Exercise data
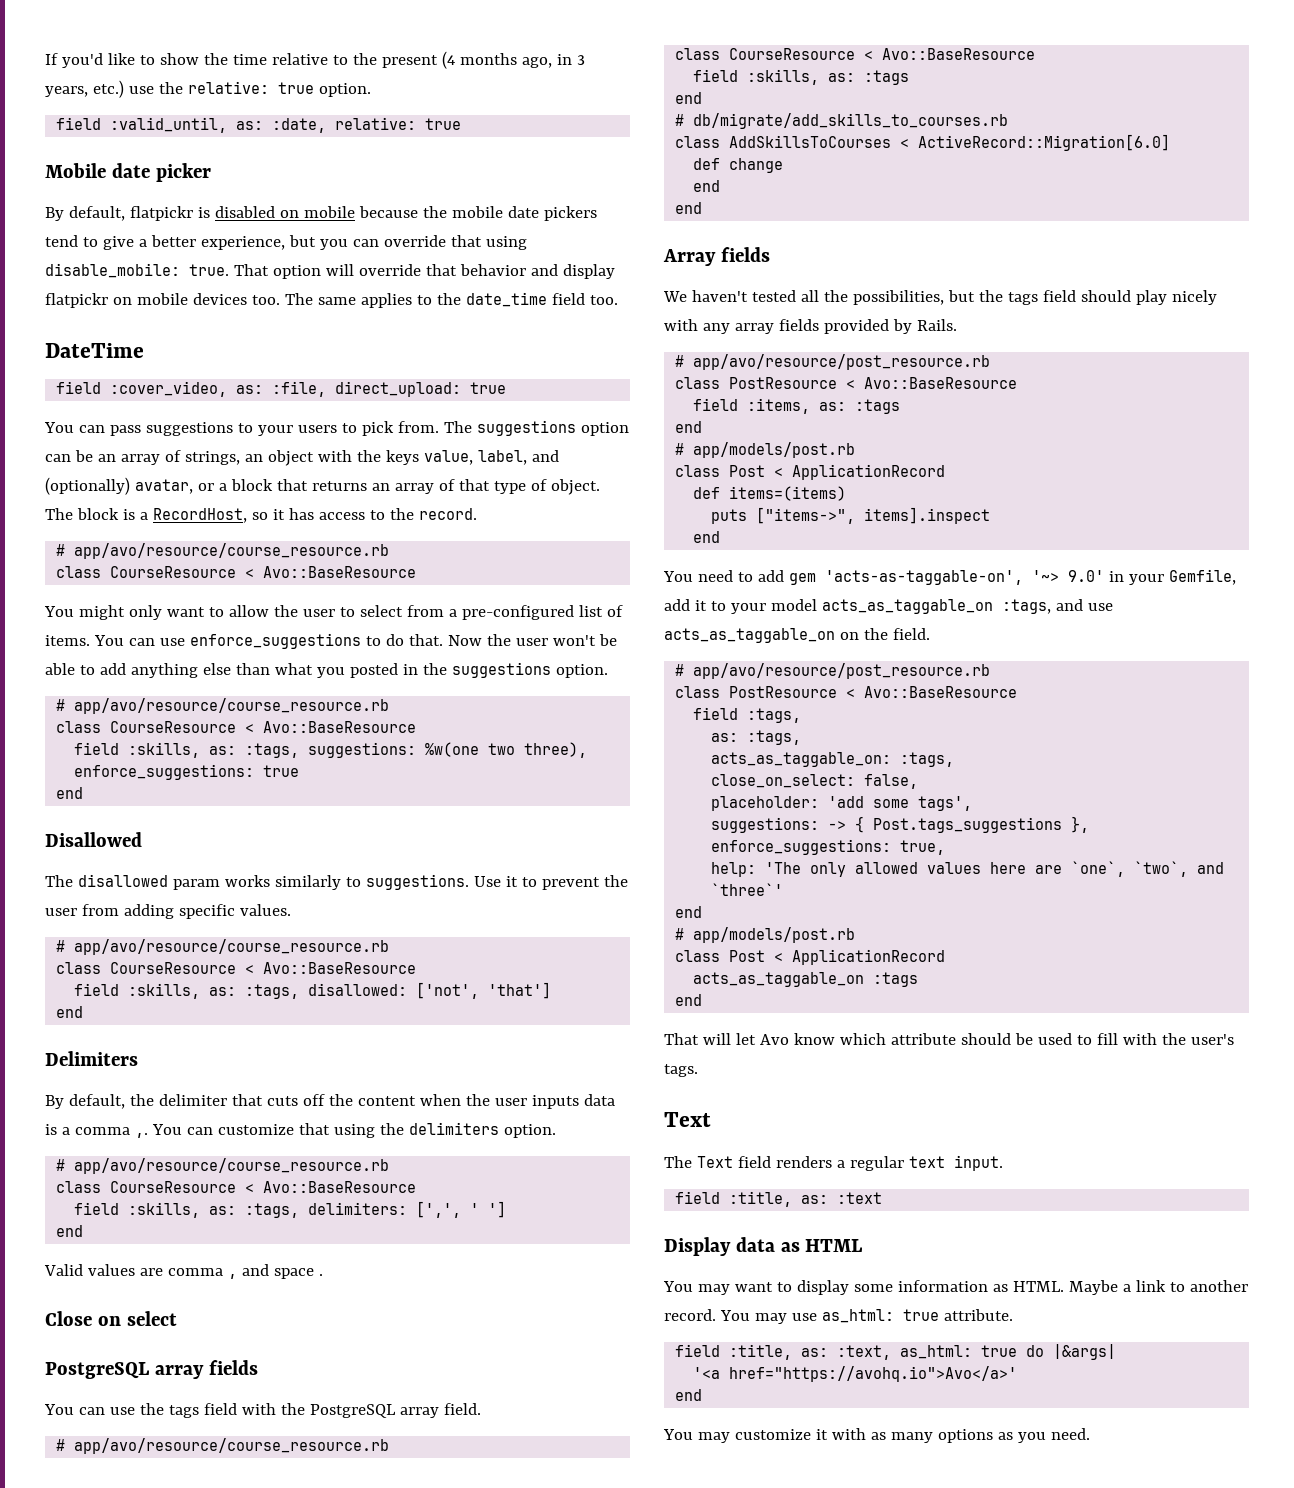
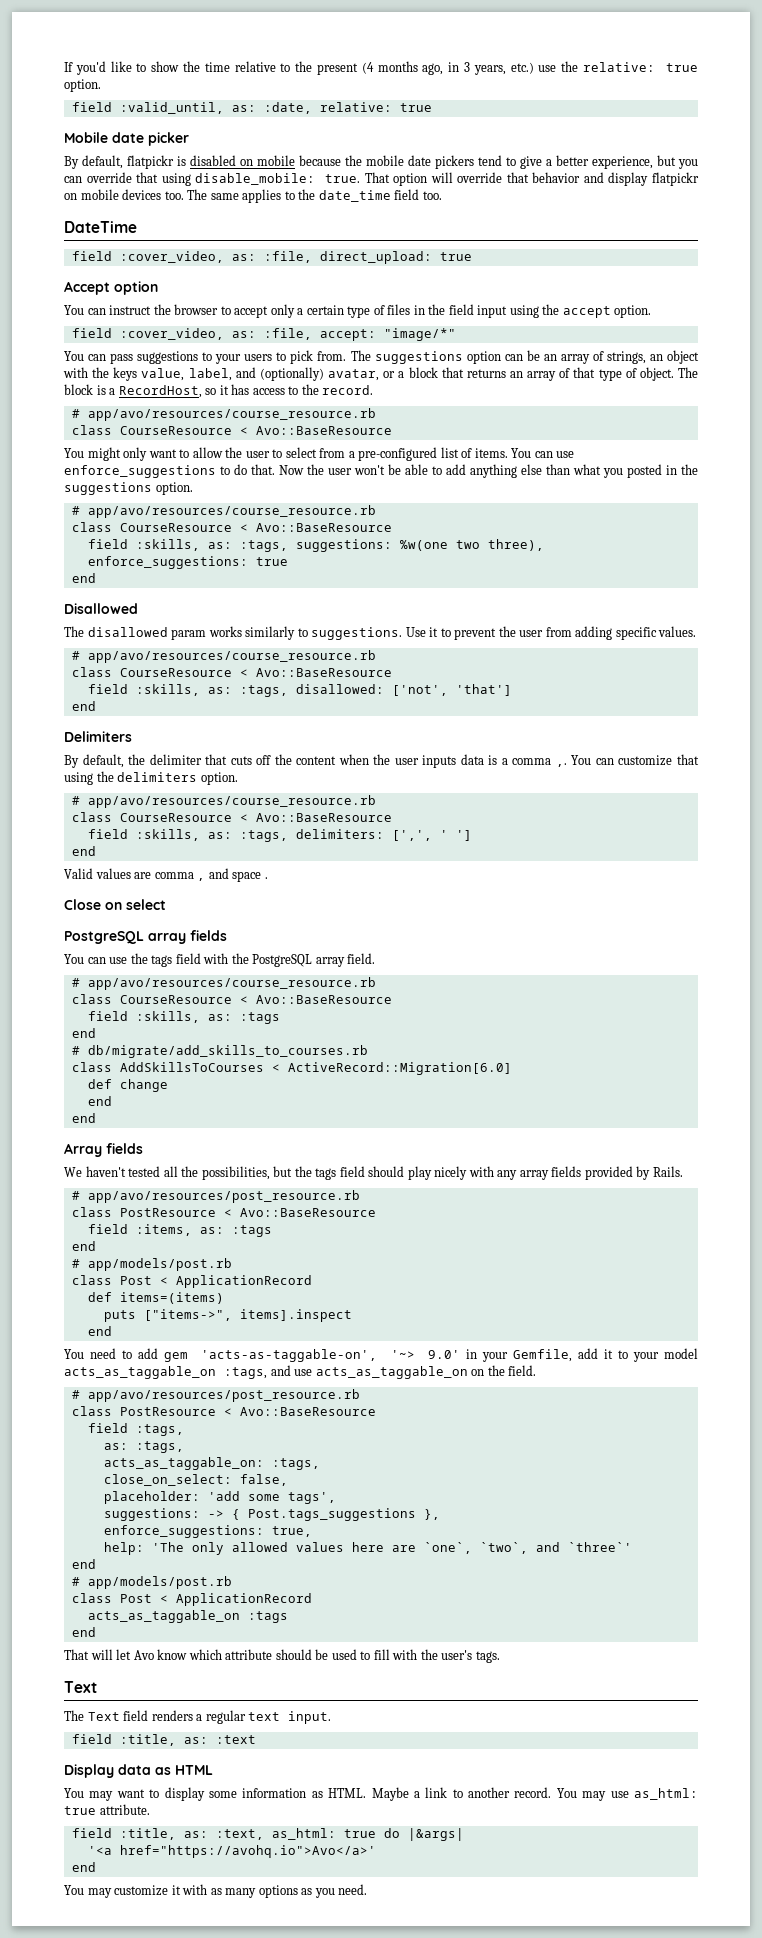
(507, 388) none -> [64,281,158,295] [64,304,652,318] [71,328,456,341] // Accept option // You can instruct the browser to accept only a certain type of files in the field input using the accept option. // field :cover_video, as: :file, accept: "image/*"
[74,543,390,559] app/avo/resource/course_resource.rb -> [87,408,376,421] app/avo/resources/course_resource.rb
[74,698,390,714] app/avo/resource/course_resource.rb -> [87,505,376,518] app/avo/resources/course_resource.rb
[74,939,390,955] app/avo/resource/course_resource.rb -> [87,650,376,663] app/avo/resources/course_resource.rb
[74,1158,390,1174] app/avo/resource/course_resource.rb -> [87,795,376,808] app/avo/resources/course_resource.rb
[74,1438,390,1454] app/avo/resource/course_resource.rb -> [87,977,376,990] app/avo/resources/course_resource.rb
[693,354,991,370] app/avo/resource/post_resource.rb -> [87,1190,360,1203] app/avo/resources/post_resource.rb
[693,663,991,679] app/avo/resource/post_resource.rb -> [87,1389,360,1402] app/avo/resources/post_resource.rb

Exercise goal
Could the material above be given again exactly, pictures excluded?

Reply
(507, 388) none -> [64,281,158,295] [64,304,652,318] [71,328,456,341] // Accept option // You can instruct the browser to accept only a certain type of files in the field input using the accept option. // field :cover_video, as: :file, accept: "image/*"
[74,543,390,559] app/avo/resource/course_resource.rb -> [87,408,376,421] app/avo/resources/course_resource.rb
[74,698,390,714] app/avo/resource/course_resource.rb -> [87,505,376,518] app/avo/resources/course_resource.rb
[74,939,390,955] app/avo/resource/course_resource.rb -> [87,650,376,663] app/avo/resources/course_resource.rb
[74,1158,390,1174] app/avo/resource/course_resource.rb -> [87,795,376,808] app/avo/resources/course_resource.rb
[74,1438,390,1454] app/avo/resource/course_resource.rb -> [87,977,376,990] app/avo/resources/course_resource.rb
[693,354,991,370] app/avo/resource/post_resource.rb -> [87,1190,360,1203] app/avo/resources/post_resource.rb
[693,663,991,679] app/avo/resource/post_resource.rb -> [87,1389,360,1402] app/avo/resources/post_resource.rb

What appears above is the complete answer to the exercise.